[FFmpeg-devel] [PATCH] Some ra144.c simplifications

Siarhei Siamashka siarhei.siamashka
Sun Jun 22 12:39:06 CEST 2008


On Sunday 22 June 2008, Stefan Gehrer wrote:
> Michael Niedermayer wrote:
> > On Sat, Jun 21, 2008 at 07:53:09AM +0200, Vitor Sessak wrote:
> >>     memcpy(work, statbuf,20);
> >
> > 10*sizeof(int16_t)
>
> I am curious about this. I would think we can guarantee that
> sizeof(int16_t) is always two. So the change would only have
> the advantage of better readability ("number of elements *
> size of elements" instead of total size).
> Am I right, or is there another advantage I don't see?

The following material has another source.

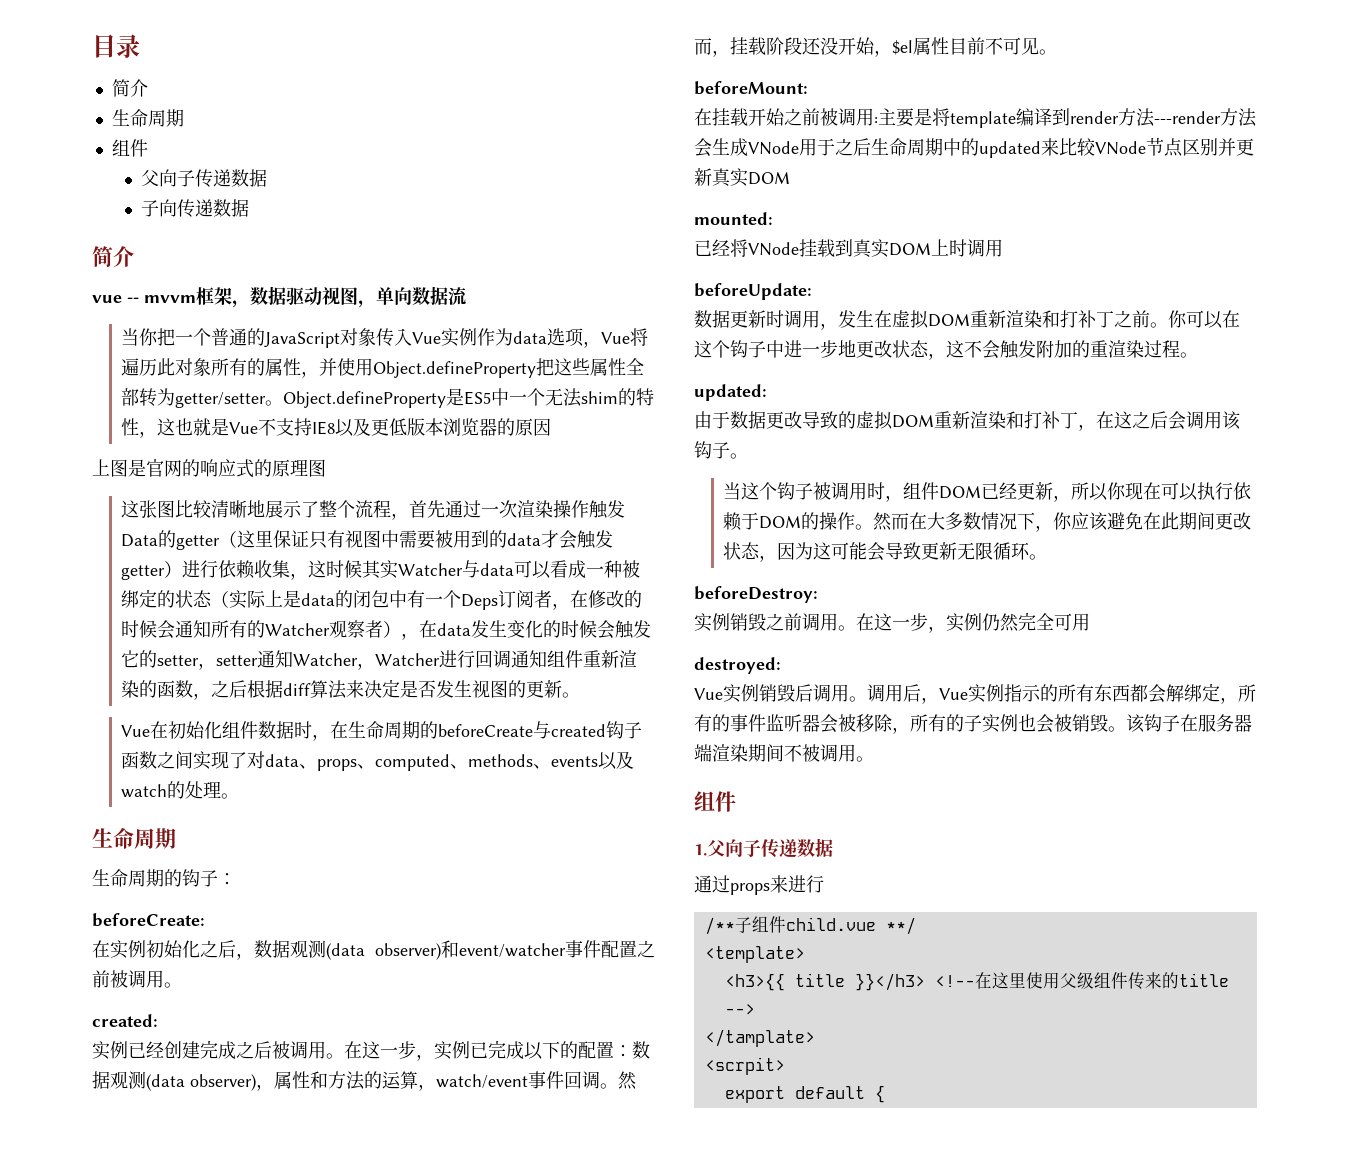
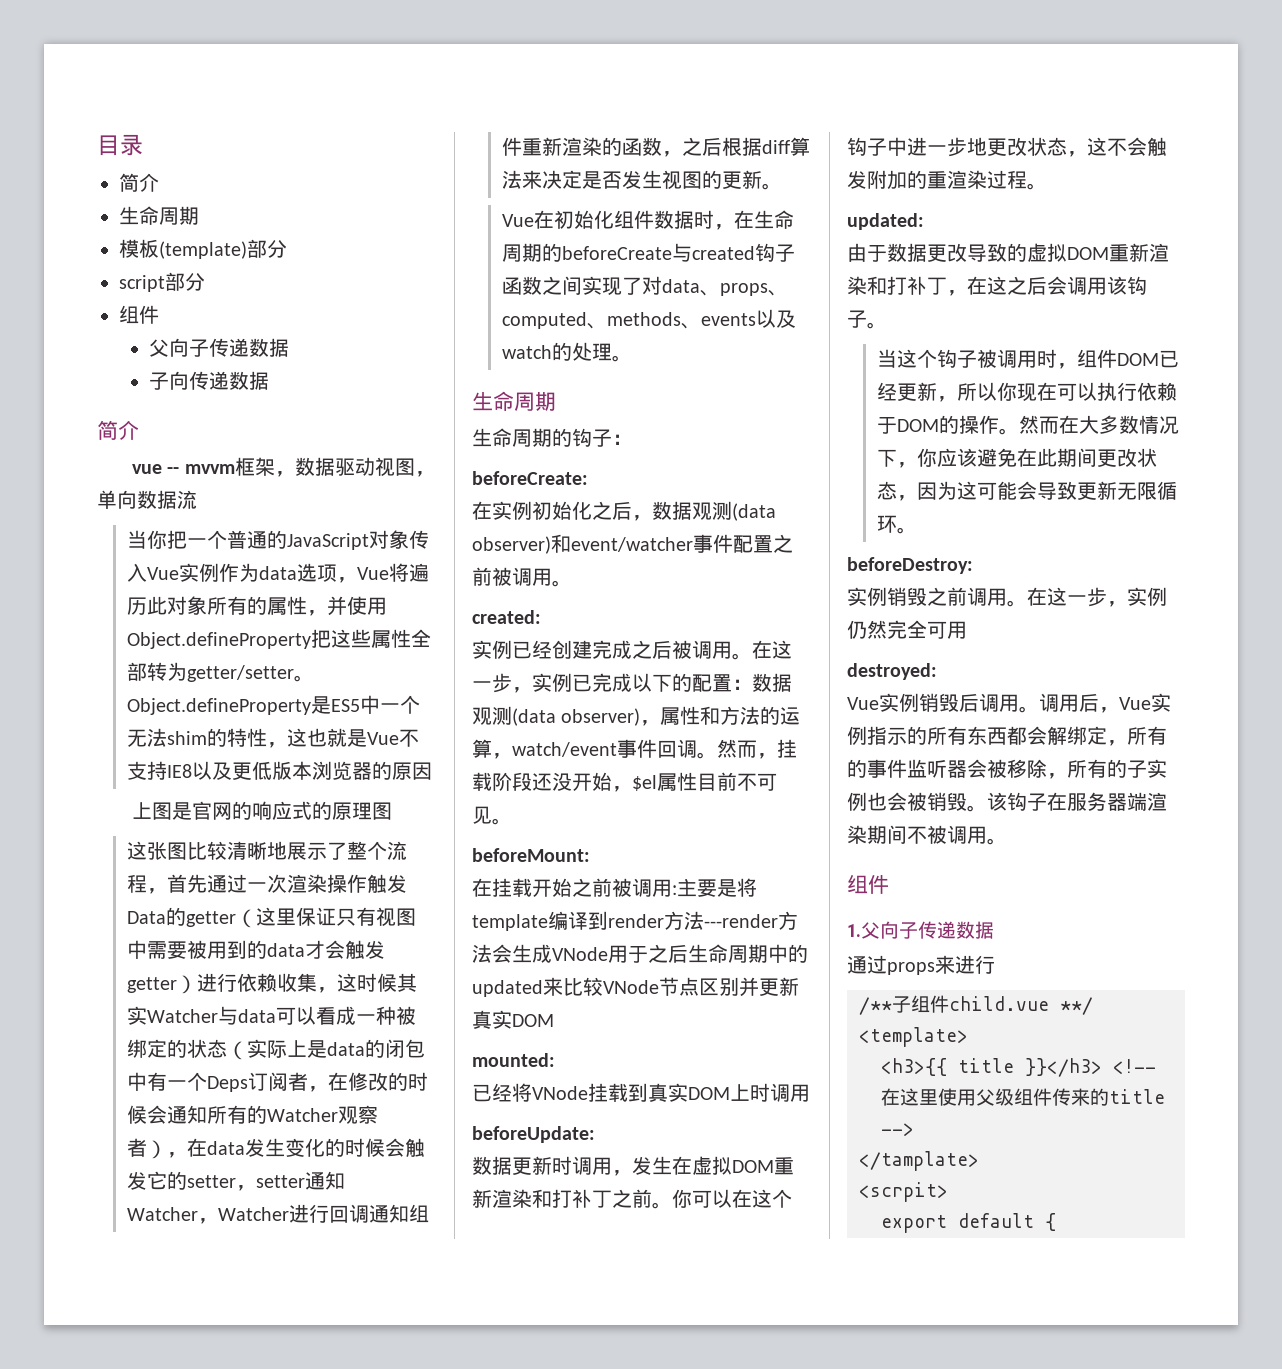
(184, 118) none -> [119,239,287,259] [119,272,205,292] // 模板(template)部分 // script部分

Well, as I'm currently investigating if it is possible to 
turn C55x DSP core into a video accelerator for FFmpeg on 
Nokia 770/N800/N810, I have to deal with this stuff:

"TMS320C55x Optimizing C/C++ Compiler User's Guide (Rev. F)":
http://focus.ti.com/lit/ug/spru281f/spru281f.pdf

You can check section "5.3 data types" of this manual. This 
compiler uses 16-bit char type, but sizeof(char) is equal to 1.
Consequently, operator sizeof returns the following for this 
set of data types:
[51517.806030] sizeof(int16_t)=1
[51517.806091] sizeof(int32_t)=2
[51517.806152] sizeof(int40_t)=4
[51517.806182] sizeof(void *)=2

int8_t and int64_t types are not supported on C55x at all (they are not
supported natively by hardware and the toolchain does not emulate them)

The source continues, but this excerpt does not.